Io credo che questa storia insegnerebbe molto a tutti, detenuti compresi, perché mi sembra che non sia solo ricca di umanità, ma in un modo del tutto originale apra una finestra sul mondo complesso delle prostitute. Cioè, in questo film vedi come anche una donna con un lavoro che appare così degradato, ha in realtà una storia pesante, ed è portatrice di una straordinaria capacità di amore per il proprio nipote: la sua è una vita-simbolo, dove si intrecciano due grandi temi, la malattia e la prostituzione.

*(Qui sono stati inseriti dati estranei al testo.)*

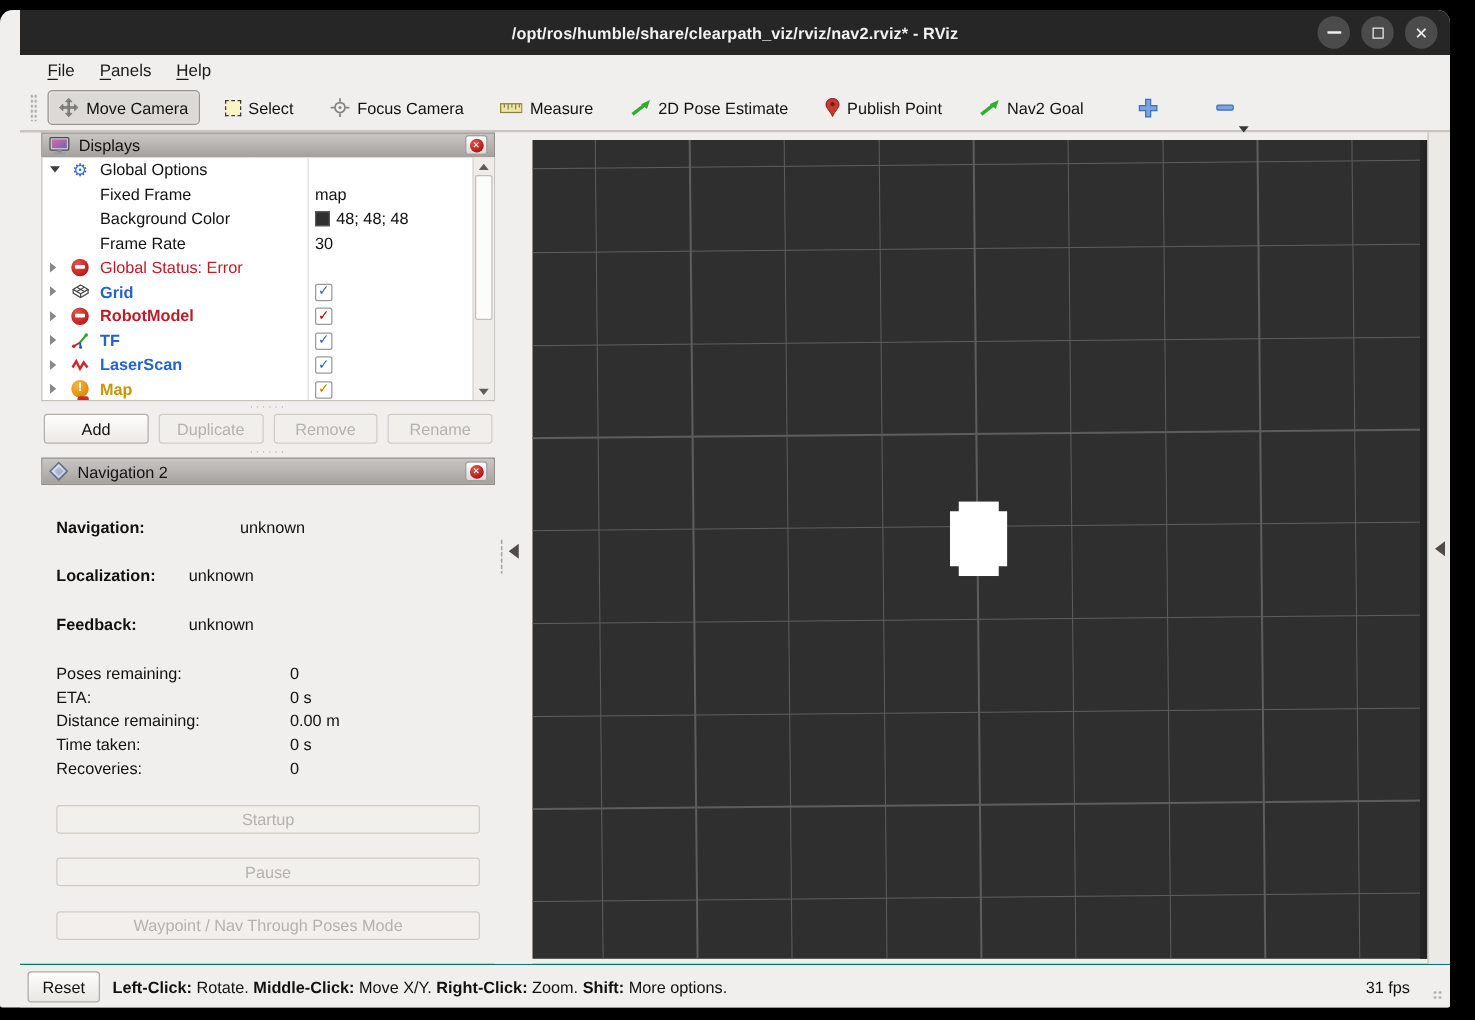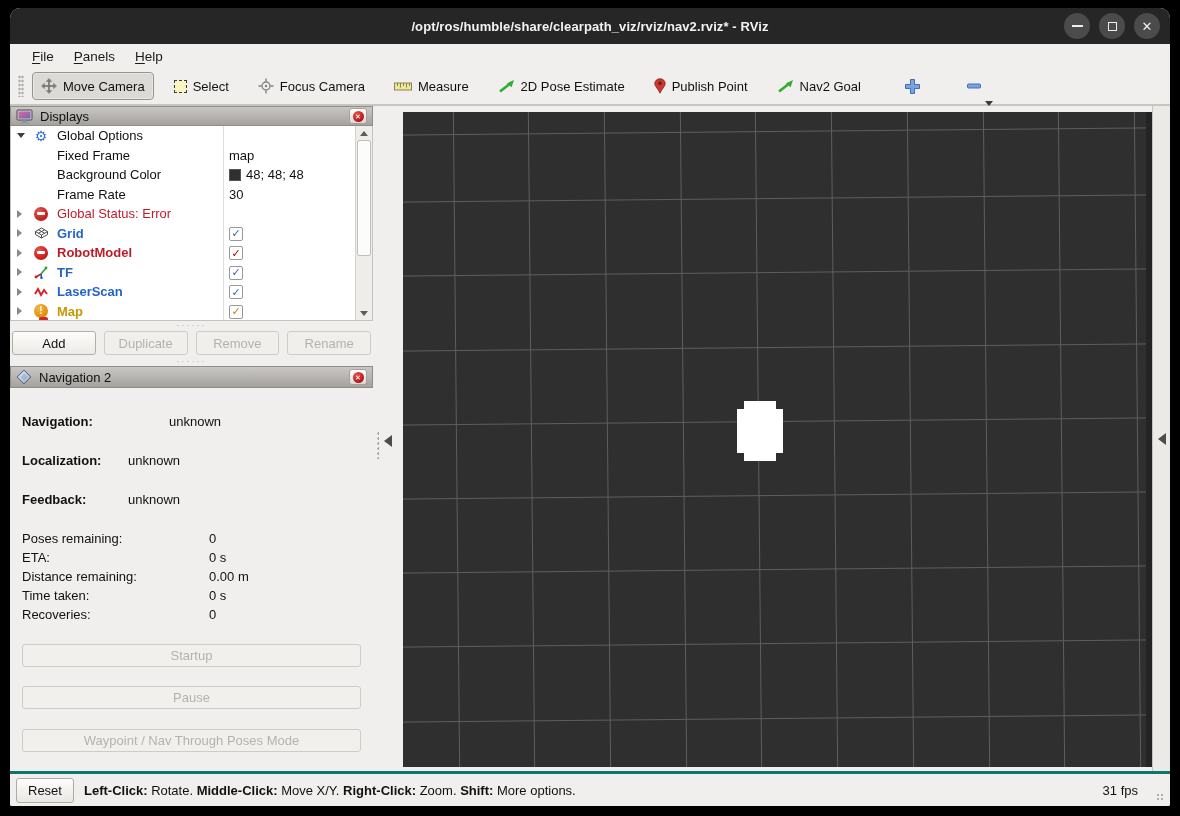--- a/index.html
+++ b/index.html
@@ -1,21 +1,21 @@
 <!DOCTYPE html>
 <html><head>
 <meta charset="utf-8">
 <style>
   * { box-sizing: border-box; margin:0; padding:0; }
   html,body { width:1180px; height:816px; }
   body { background:#000; font-family:"Liberation Sans","DejaVu Sans",sans-serif; position:relative; overflow:hidden; }
 
-  .window { position:absolute; left:10px; top:8px; width:1160px; height:798px;
+  .window { position:absolute; left:0; top:8px; width:1160px; height:798px;
             background:#f0efed; border-radius:10px 10px 2px 2px; overflow:hidden;
-            display:flex; flex-direction:column; }
+            display:flex; flex-direction:column;padding-left:16px; }
 
   
   .titlebar { flex:0 0 36px; background:#262626; position:relative;
               display:flex; align-items:center; justify-content:center; }
   .title { color:#f2f2f2; font-weight:bold; font-size:13px; letter-spacing:.1px; }
   .winbtns { position:absolute; right:10px; top:5px; display:flex; gap:9px; }
   .wbtn { width:26px; height:26px; border-radius:50%; background:#4b4b4b; color:#eee;
           display:flex; align-items:center; justify-content:center; cursor:default; }
   .glyph-min { width:11px; height:2px; background:#eee; }
   .glyph-max { width:9px; height:9px; border:1.6px solid #eee; }
@@ -40,21 +40,21 @@
   .ticon { display:flex; align-items:center; }
   .selicn { width:13px; height:13px; background:#fbf5c4; border:1.5px dashed #3a3a3a; }
   .minus-wrap { position:relative; }
   .dd-arrow { position:absolute; right:-3px; bottom:-7px; width:0; height:0;
               border-left:4px solid transparent; border-right:4px solid transparent;
               border-top:5px solid #3a3a3a; }
 
   
   .main { flex:1; min-height:0; display:flex; }
 
-  .left-col { flex:0 0 363px; display:flex; flex-direction:column; background:#f0efed; }
+  .left-col { flex:0 0 363px; display:flex; flex-direction:column; background:#f0efed;margin-left:17px; }
 
   .panel-hdr { background:linear-gradient(#c9c7c4,#a5a29e); border:1px solid #8f8c89;
                display:flex; align-items:center; padding:0 5px; font-size:13px; color:#111; }
   .hdr-displays { flex:0 0 20px; }
   .hdr-nav { flex:0 0 22px; }
   .panel-hdr .ptitle { margin-left:7px; flex:1; }
   .closebtn { width:18px; height:16px; background:linear-gradient(#fefefe,#dcd9d5);
               border:1px solid #a5a29e; border-radius:3px;
               display:flex; align-items:center; justify-content:center; }
   .closecirc { width:11px; height:11px; border-radius:50%;
@@ -142,21 +142,21 @@
   .robot { position:absolute; left:334px; top:289px; width:46px; height:60px; background:#fff;
            clip-path:polygon(7px 0,39px 0,39px 8px,46px 8px,46px 52px,39px 52px,39px 60px,
                              7px 60px,7px 52px,0 52px,0 8px,7px 8px); }
 
   .right-strip { flex:0 0 18px; background:#eceae7; border-left:1px solid #c6c3bf; position:relative; }
   .rs-arrow { position:absolute; left:5px; top:327px; width:0; height:0;
               border-top:6px solid transparent; border-bottom:6px solid transparent;
               border-right:8px solid #4e4b48; }
 
   
-  .statusbar { flex:0 0 35px; border-top:3px solid #0f766e; background:#f0efed;
+  .statusbar { flex:0 0 35px; border-top:1px solid #0f766e; background:#f0efed;
                display:flex; align-items:center; padding:0 6px; font-size:13px; color:#111; }
   .reset-btn { padding:4px 11px; background:linear-gradient(#fdfdfc,#e9e7e3);
                border:1px solid #aeaba6; border-radius:3px; margin-right:10px; font-size:13px; }
   .hints { flex:1; white-space:pre; }
   .hints b { font-weight:bold; }
   .fps { margin-right:18px; }
   .grip { width:8px; height:8px; margin-bottom:-14px;
           background-image:radial-gradient(#b2afab 1px, transparent 1.2px); background-size:4px 4px; }
 </style>
 </head>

Sarei curioso di sapere che cosa ne pensa la gente fuori, cosa ne pensano quelli che ritengono che una società civile non debba accettare l’utilizzo della donna come oggetto di piacere a pagamento, ma che però non si scandalizzano se qualcuno ha la libertà di rendere la gente più povera e più sfruttata; mi interessa sentire anche la gente comune, che sicuramente non sopporta di vedere tante prostitute straniere in giro per le città, e però non pensa che a volte tra di loro ci sono donne che hanno famigliari malati, che vivono magari in paesi come l’Albania, dove il liberismo sfrenato ha causato l’abbandono di chi ha bisogno di cure mediche per sopravvivere.

Ecco, mi piacerebbe che questo film così inusuale potesse far un po’ riflettere su quelle realtà di degrado e di povertà, che chi sta in carcere ha spesso conosciuto da vicino.